In one of her major accomplishments, a petition she drafted and filed with the Food and Drug Administration (FDA) in 2009 called for a ban on all arsenic-based feed additives for food animals. The petition influenced the agency's ban on all but three such additives.

"The FDA has also promised that this year they will ban the remaining three arsenic-based feed additives, thus eliminating all arsenic from our meat supply," Tomaselli says.

In her position, she files lawsuits against government agencies for statutory and regulatory violations, helps develop and execute the center's policy initiatives, and is involved with outreach campaigns. She also coordinates a Concentrated Animal Feeding Operation legal working group, a forum for litigators around the country to strategize about animal agriculture.

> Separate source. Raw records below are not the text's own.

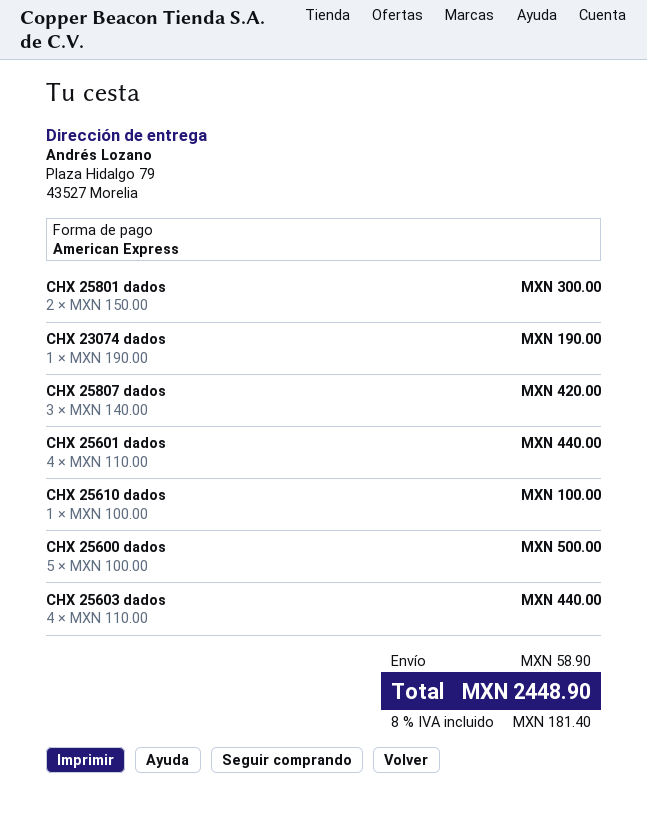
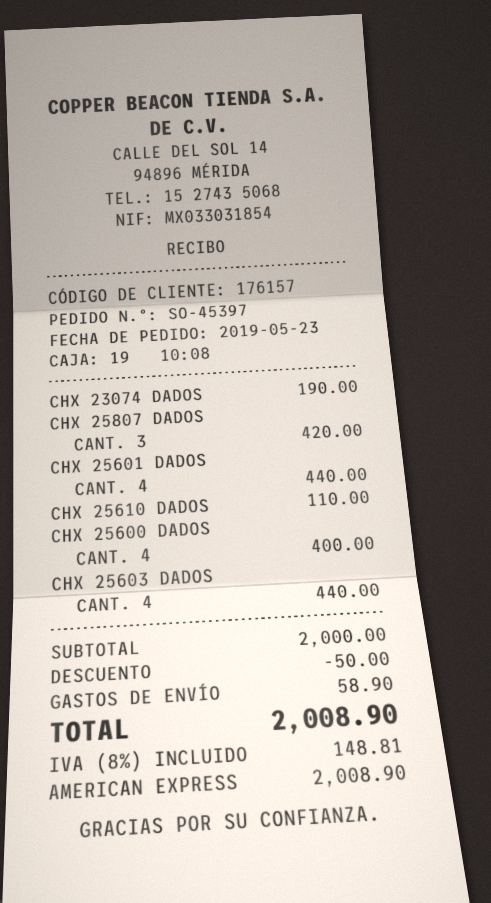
CHX 25801 dados: 2 for 300.00 -> none
CHX 25610 dados: 1 for 100.00 -> 1 for 110.00
CHX 25600 dados: 5 for 500.00 -> 4 for 400.00
discount: none -> 50.00
tax: 8% = 181.40 -> 8% = 148.81
total: 2448.90 -> 2008.90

Tomaselli, who has worked at the center since 2008, speaks regularly at high-profile sustainable agriculture and animal law conferences in the United States.

"I have had exceptional opportunities to represent the Center for Food Safety before national and international governmental bodies and scientific panels," she says.

They include the FDA, the National Organic Standards Board, the Japanese Parliament and ministers of environment and agriculture, and the Permanent Peoples' Tribunal on Agrochemical Transnational Corporations in India.

At VLS, Tomaselli was involved with the Environmental and Natural Resources Law Clinic (ENRLC), which helped her build practical litigator skills. She also published an international comparative animal welfare article through the Animal Legal & Historical Center, based at Michigan State University.

"Vermont Law School's variety of environmental law classes, mixed with the opportunity to engage in extracurricular activities such as organizing the Solutions Conference, has played a role in my career success," she says.